(EXERCISE DETAILS)
Your copy should contain exactly the lines from the start of the listing through the line that holds "font-size:10px; color:#a8a8a8; transform:rotate(-38deg);", and no pictures.

(PROVIDED DATA)
----
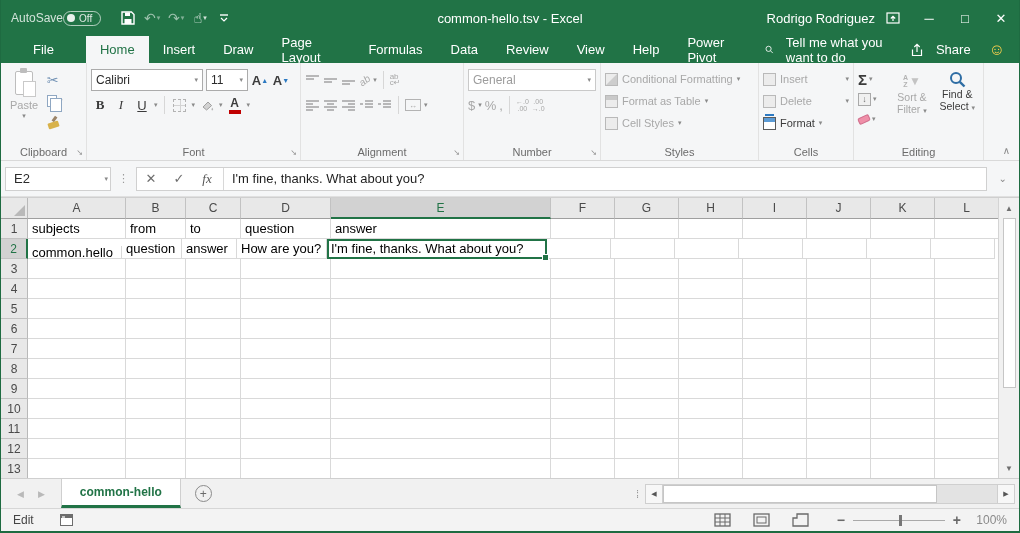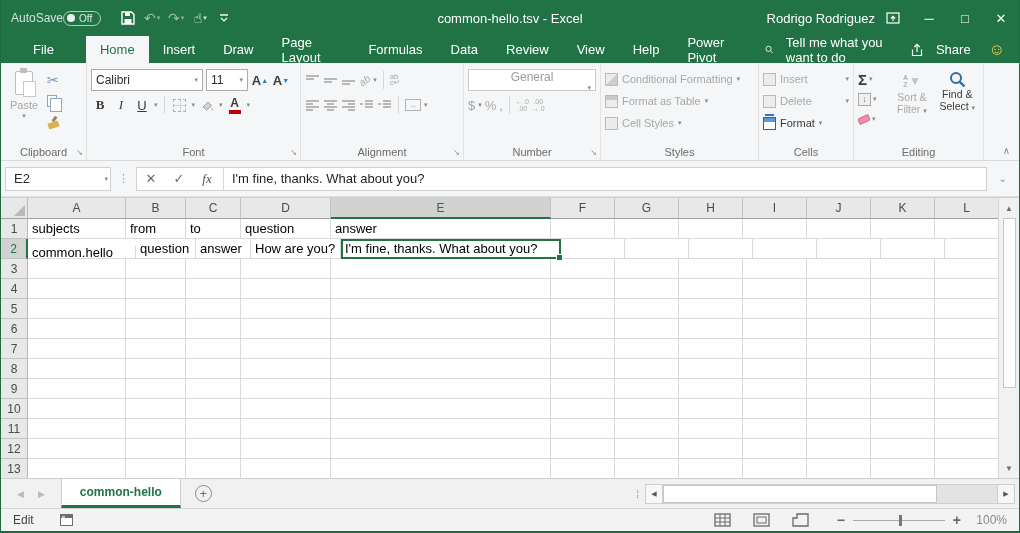--- a/index.html
+++ b/index.html
@@ -93,21 +93,21 @@
   
   .g-align { width:163px; }
   .aicon line { stroke:#a8a8a8; stroke-width:1.6; }
   .orient { font-size:10px; color:#a8a8a8; transform:rotate(-38deg); font-style:italic; }
   .wrap-icon { display:flex; flex-direction:column; line-height:6px; font-size:8px; color:#a8a8a8; text-align:left; }
   .merge-icon { width:16px; height:12px; border:1px solid #b3b3b3; display:flex; align-items:center;
     justify-content:center; font-size:8px; color:#a8a8a8; }
 
   
   .g-number { width:137px; }
-  .numfmt { width:144px; color:#9c9c9c; border-color:#c9c9c9;flex-direction:column; }
+  .numfmt { width:144px; color:#9c9c9c; border-color:#c9c9c9; }
   .numglyph { font-size:13px; color:#a8a8a8; }
   .decbtn { display:flex; flex-direction:column; line-height:7px; font-size:7px; color:#a8a8a8; text-align:center; }
 
   
   .g-styles { width:158px; } .g-cells { width:95px; }
   .stk-row { display:flex; align-items:center; gap:4px; height:20px; margin-bottom:2px; font-size:11px; }
   .sicon { width:13px; height:13px; border:1px solid #b9b9b9; background:#ececec; position:relative; flex:0 0 auto; }
   .sicon.table::before { content:""; position:absolute; top:0; left:0; right:0; height:4px; background:#c9c9c9; }
   .sicon.cf::before { content:""; position:absolute; bottom:0; left:0; width:0; height:0;
     border-left:11px solid transparent; border-bottom:11px solid #cdcdcd; }
@@ -567,21 +567,21 @@
             <div class="cell" style="width: 64px;"></div>
             <div class="cell" style="width: 64px;"></div>
             <div class="cell" style="width: 64px;"></div>
             <div class="cell" style="width: 64px;"></div>
             <div class="cell" style="width: 64px;"></div>
             <div class="cell" style="width: 64px;"></div>
             <div class="cell" style="width: 64px;"></div>
           </div>
           <div class="grow">
             <div class="rowhead sel">2</div>
-            <div class="cell" style="width: 108px; margin-top: 7px;">common.hello</div>
+            <div class="cell" style="width: 94px; margin-top: 7px;">common.hello</div>
             <div class="cell" style="width: 60px;">question</div>
             <div class="cell" style="width: 55px;">answer</div>
             <div class="cell" style="width: 90px;">How are you?</div>
             <div class="cell editing" style="width: 220px;">I'm fine, thanks. What about you?</div>
             <div class="cell" style="width: 64px;"></div>
             <div class="cell" style="width: 64px;"></div>
             <div class="cell" style="width: 64px;"></div>
             <div class="cell" style="width: 64px;"></div>
             <div class="cell" style="width: 64px;"></div>
             <div class="cell" style="width: 64px;"></div>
----
(SOLUTION BELOW)
--- a/index.html
+++ b/index.html
@@ -93,21 +93,21 @@
   
   .g-align { width:163px; }
   .aicon line { stroke:#a8a8a8; stroke-width:1.6; }
   .orient { font-size:10px; color:#a8a8a8; transform:rotate(-38deg); font-style:italic; }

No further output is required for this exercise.